▶ **The problem**: Of the entries that follow, how many lines hold the string "Custom"? Write the number and nothing more.

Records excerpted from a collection
*** Begin section ***
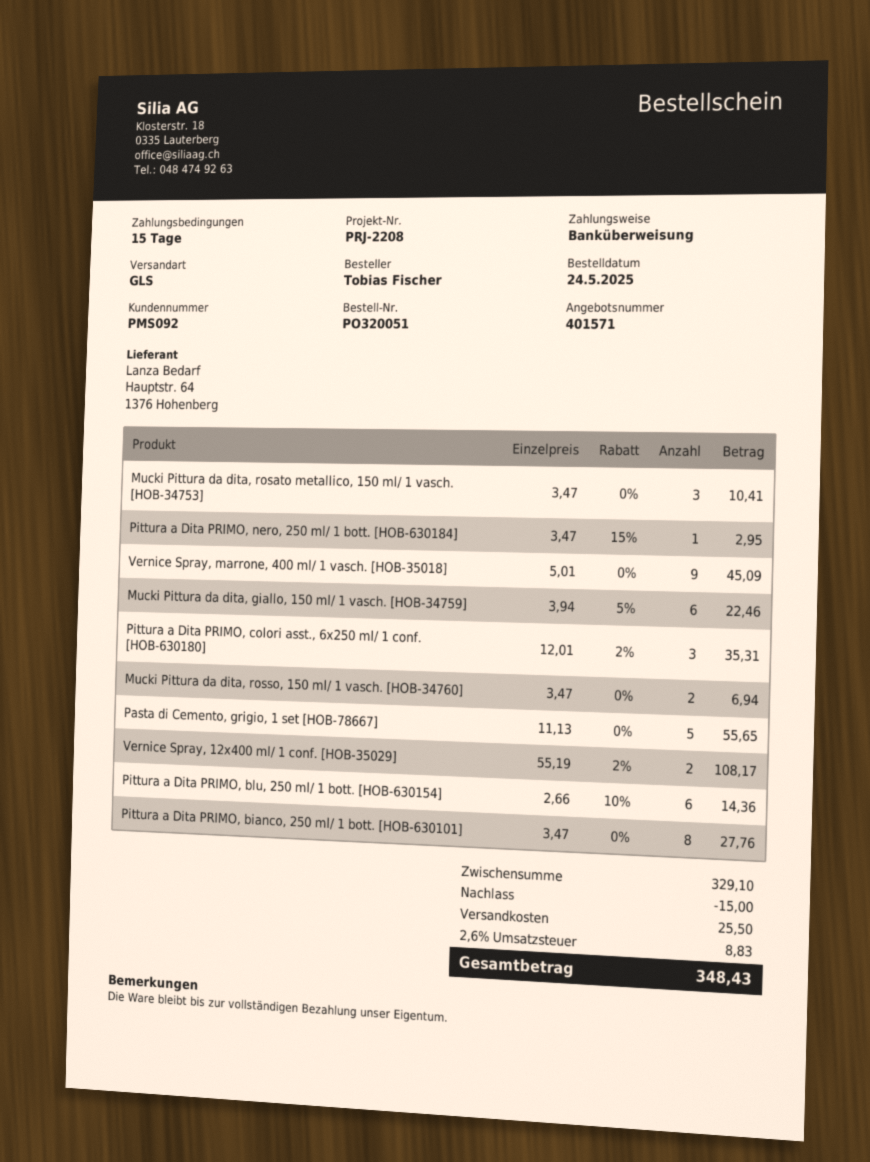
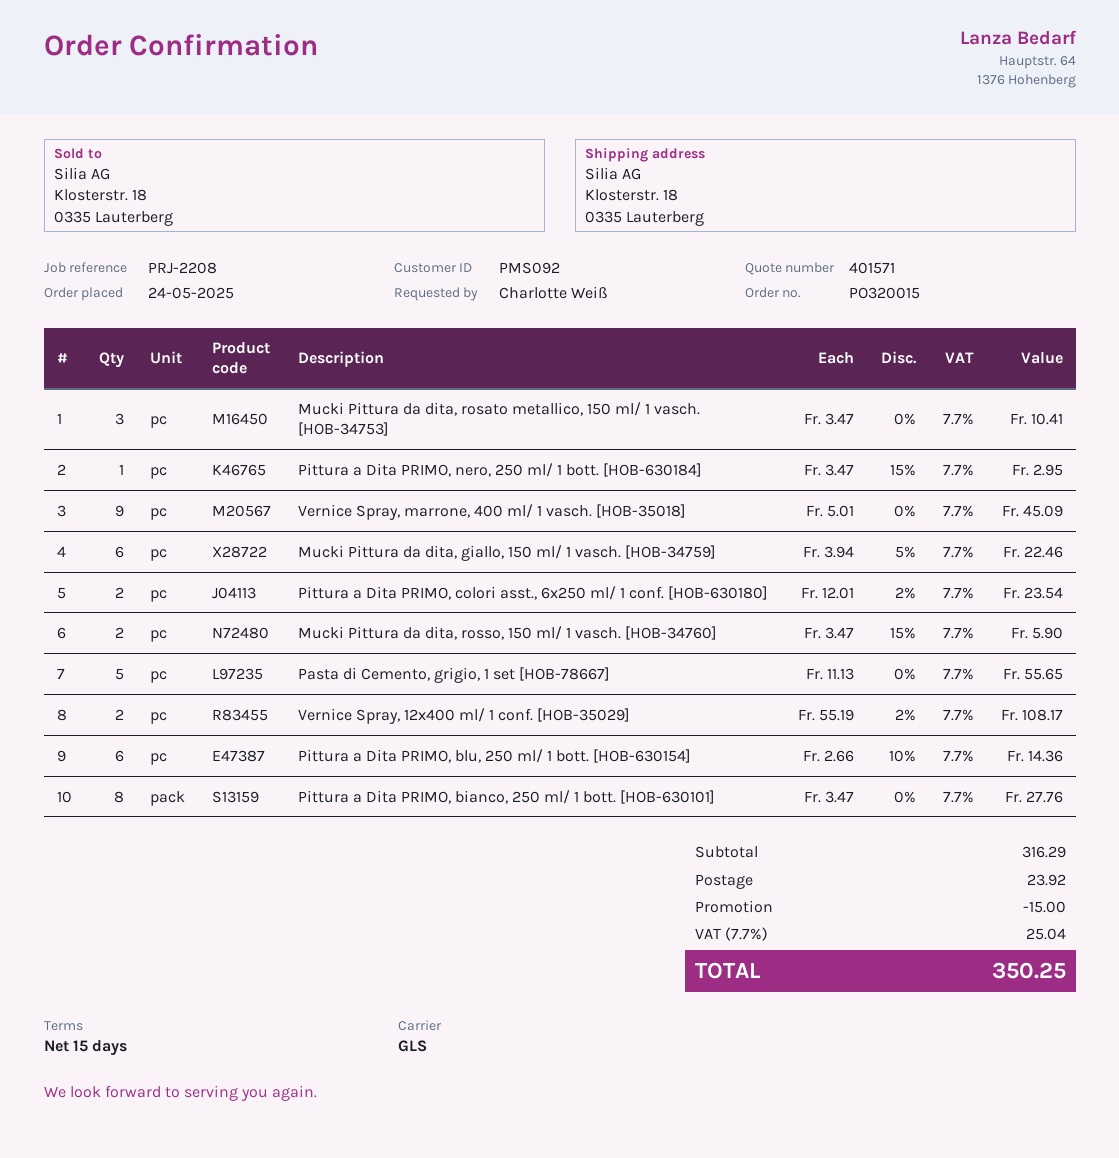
order number: PO320051 -> PO320015
ordered by: Tobias Fischer -> Charlotte Weiß
Pittura a Dita PRIMO, colori asst., 6x250 ml/ 1 conf. [HOB-630180]: 3 x 12.01 - 2% = 35.31 -> 2 x 12.01 - 2% = 23.54
Mucki Pittura da dita, rosso, 150 ml/ 1 vasch. [HOB-34760]: 2 x 3.47 = 6.94 -> 2 x 3.47 - 15% = 5.90
subtotal: 329.10 -> 316.29
shipping: 25.50 -> 23.92
tax: 2.6% = 8.83 -> 7.7% = 25.04
total: 348.43 -> 350.25

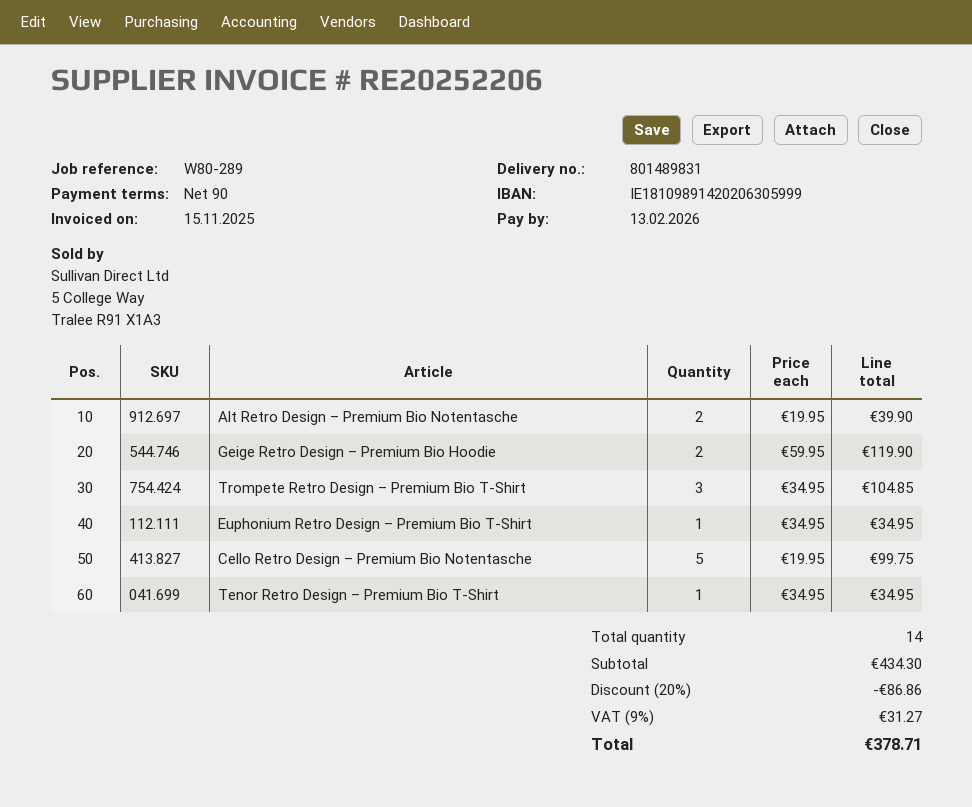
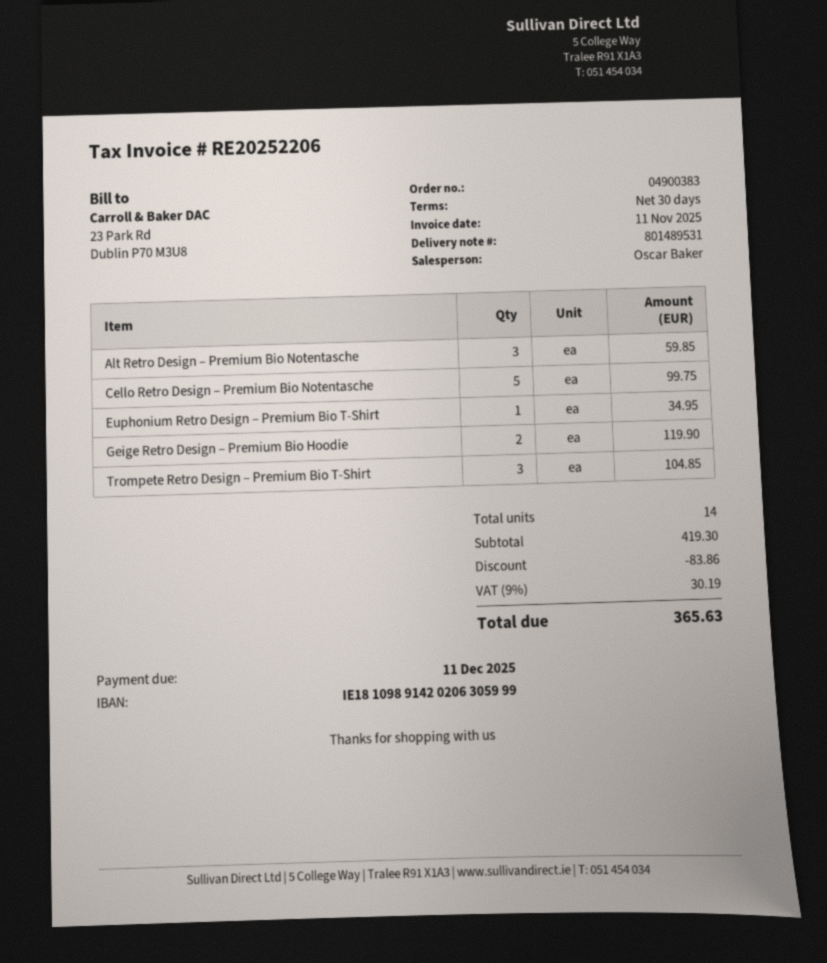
delivery note number: 801489831 -> 801489531
invoice date: 2025-11-15 -> 2025-11-11
payment terms: 90 days -> 30 days
due date: 2026-02-13 -> 2025-12-11
Alt Retro Design – Premium Bio Notentasche: 2 for 39.90 -> 3 for 59.85
Tenor Retro Design – Premium Bio T-Shirt: 1 for 34.95 -> none
subtotal: 434.30 -> 419.30
discount: 86.86 -> 83.86
tax: 9% = 31.27 -> 9% = 30.19
total: 378.71 -> 365.63

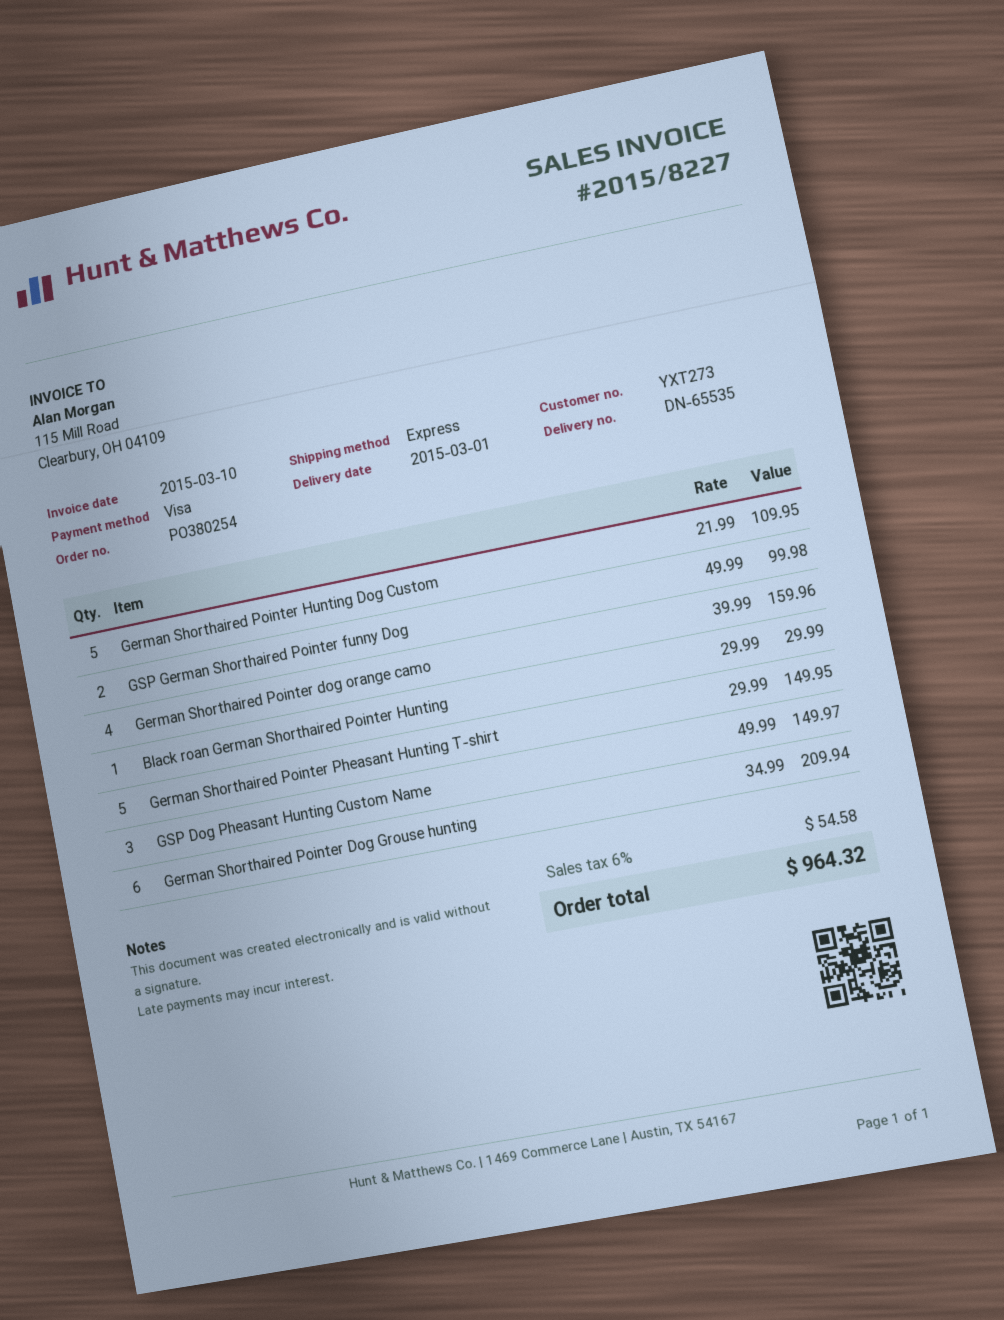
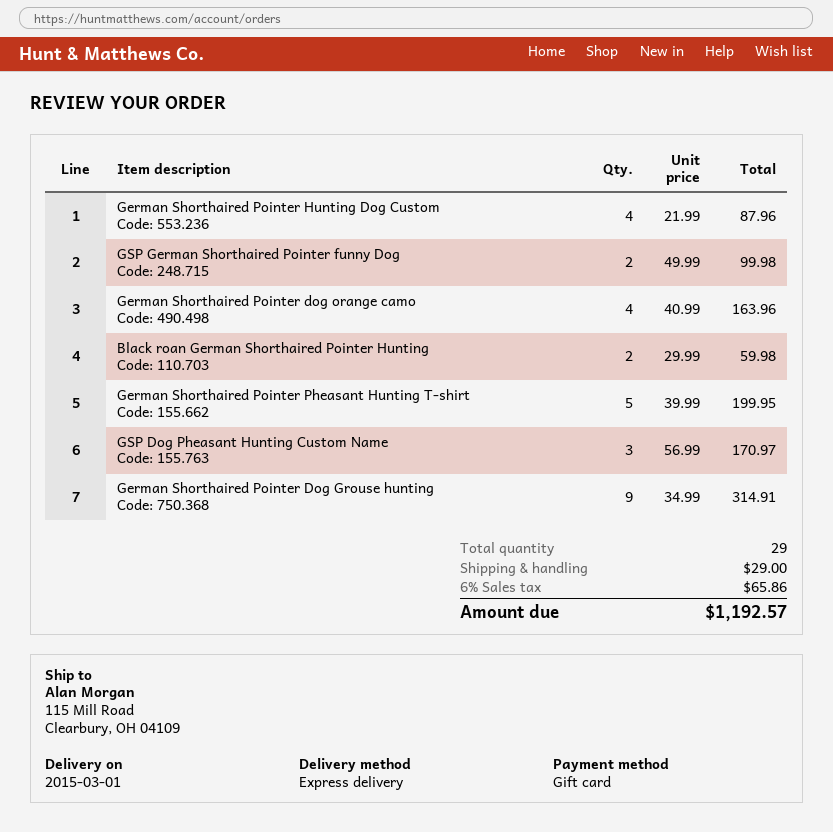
payment method: Visa -> gift card
German Shorthaired Pointer Hunting Dog Custom: 5 x 21.99 = 109.95 -> 4 x 21.99 = 87.96
German Shorthaired Pointer dog orange camo: 4 x 39.99 = 159.96 -> 4 x 40.99 = 163.96
Black roan German Shorthaired Pointer Hunting: 1 x 29.99 = 29.99 -> 2 x 29.99 = 59.98
German Shorthaired Pointer Pheasant Hunting T-shirt: 5 x 29.99 = 149.95 -> 5 x 39.99 = 199.95
GSP Dog Pheasant Hunting Custom Name: 3 x 49.99 = 149.97 -> 3 x 56.99 = 170.97
German Shorthaired Pointer Dog Grouse hunting: 6 x 34.99 = 209.94 -> 9 x 34.99 = 314.91
shipping: none -> 29.00
tax: 6% = 54.58 -> 6% = 65.86
total: 964.32 -> 1192.57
*** End section ***
▶ **Response below**: 2